The simplest is to use provider states and test the various scenarios:

  1. "a valid authentication token" - should result in a 200 OK
  2. "an invalid authentication token" - should result in a 401 Bad Request

Your provider code should be modular enough to stub any authentication code to allow those scenarios to be tested independently, rather than relying on a valid token to exist in a contract (personally, I think that's the worst of all of the strategies).

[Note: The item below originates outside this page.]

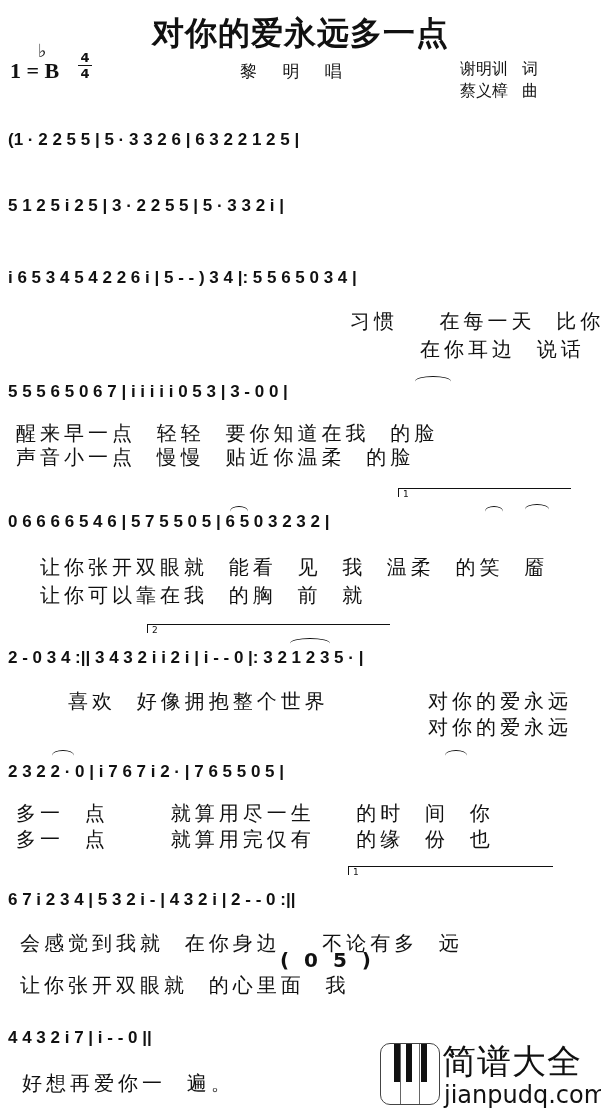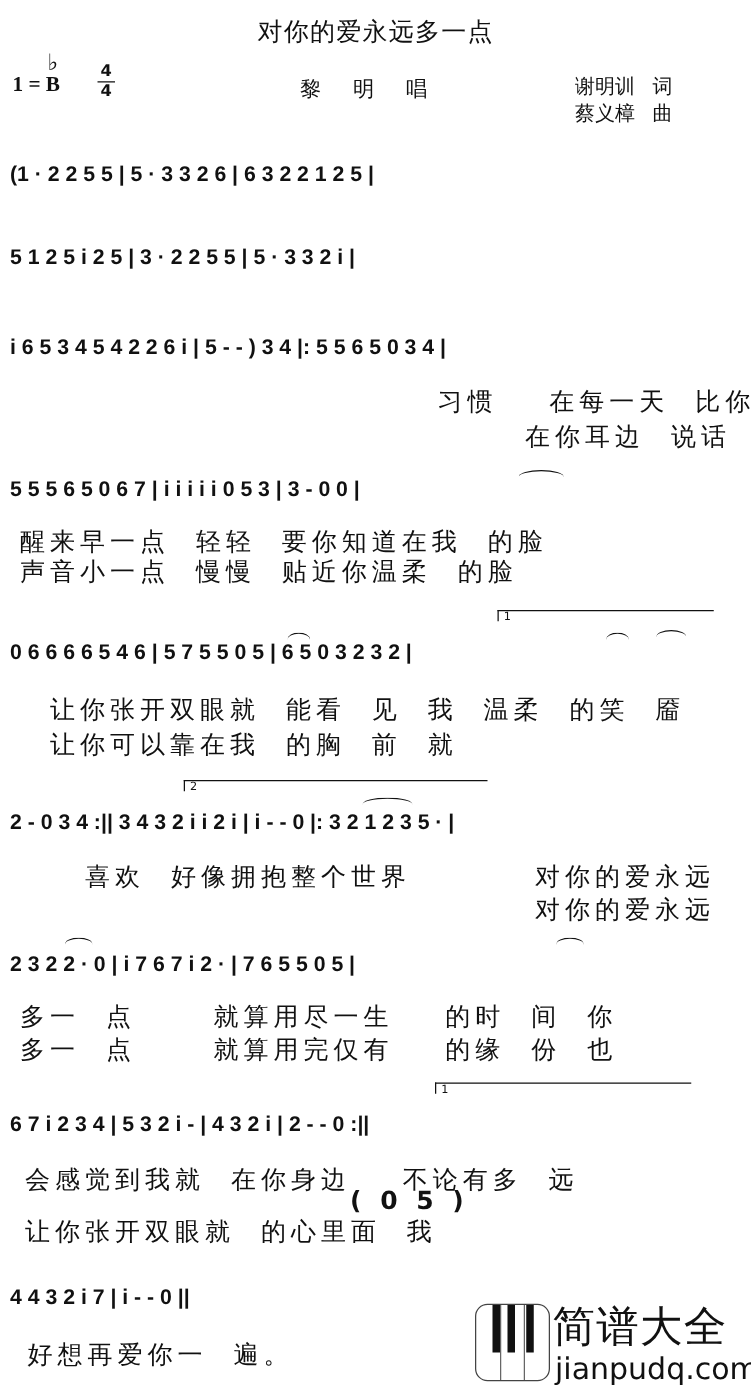"对你的爱永远多一点" .title { font-size: 20px -> 32px; font-weight: normal -> bold }
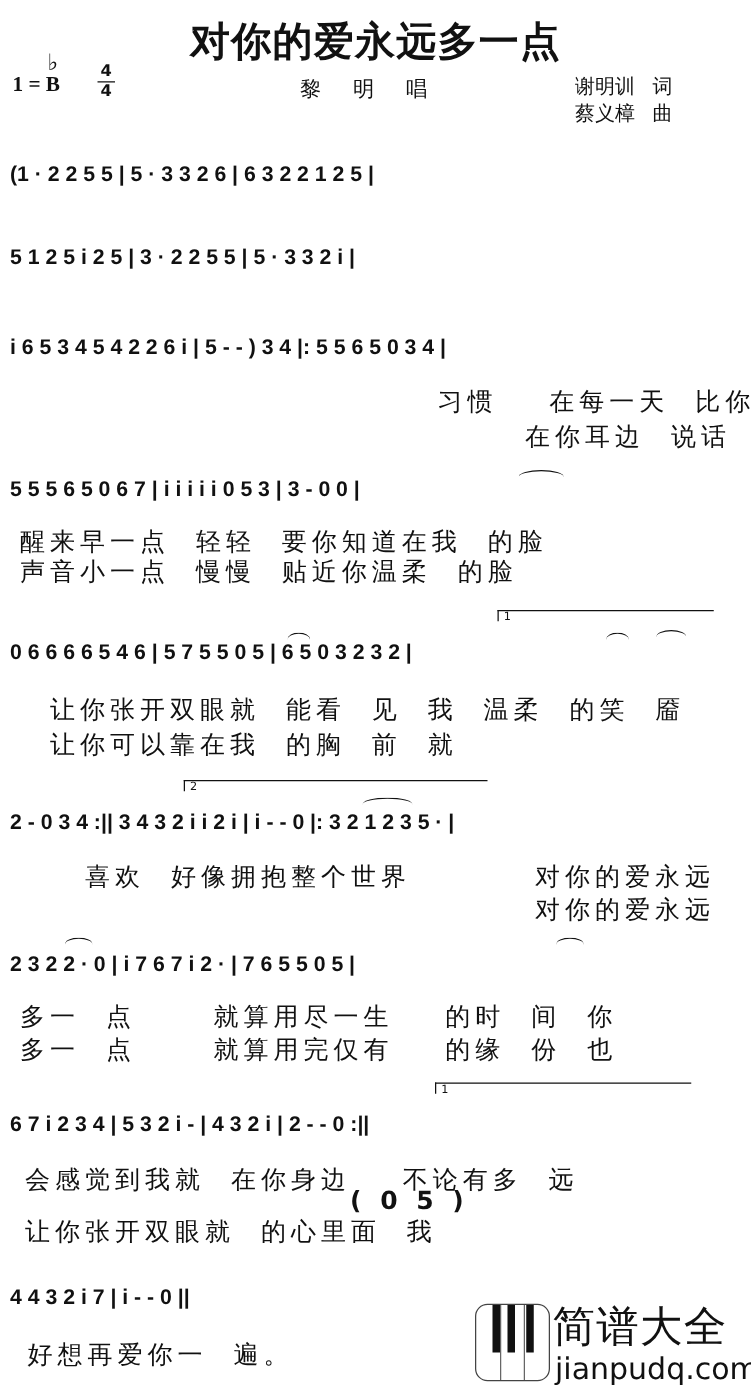"1 = B" .key { font-size: 17px -> 22px }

Yes I agree. Convincing the development team to implement a mechanism to bypass authorization is another story :laughing: . However, I am in the same dilemma with another data residing in the payloads that requires a value from a previous call. Let's suppose I create an object with method POST@/foo and the response returns {"id": "123"}, then I have another service GET@/{id} which requires a valid {id} in the system. Without callbacks I am in the same situation.

mefellows commented 2 years ago

I understand! In case it's not clear, Pact testing is really aimed at the development teams and should be authored when you write the code (think TDD). But I understand you might be retro fitting this.

However, I am in the same dilemma with another data residing in the payloads that requires a value from a previous call. Let's suppose I create an object with method POST@/foo and the response returns {"id": "123"}, then I have another service GET@/{id} which requires a valid {id} in the system. Without callbacks I am in the same situation.

The solution to this problem is the same as above - provider states.

You should not have Pact tests that depend on the outcome/output of a previous test. Each test should be completely isolated from one another. You should have two tests, and use a provider state for the scenario that "id 123 exists".

I would suggest reading up on provider states on our docs, and also consider running one of the tutorials/workshops.

YOU54F commented 1 year ago

As stated provider states and the ability to add custom_headers on the provider side exists in pact-python today.

There is an ask for requestFilters as part of #107 which is the no 4 opt on our strategies for provider auth.

https://docs.pact.io/provider/handling_auth

Will close as a dupe of that filter request.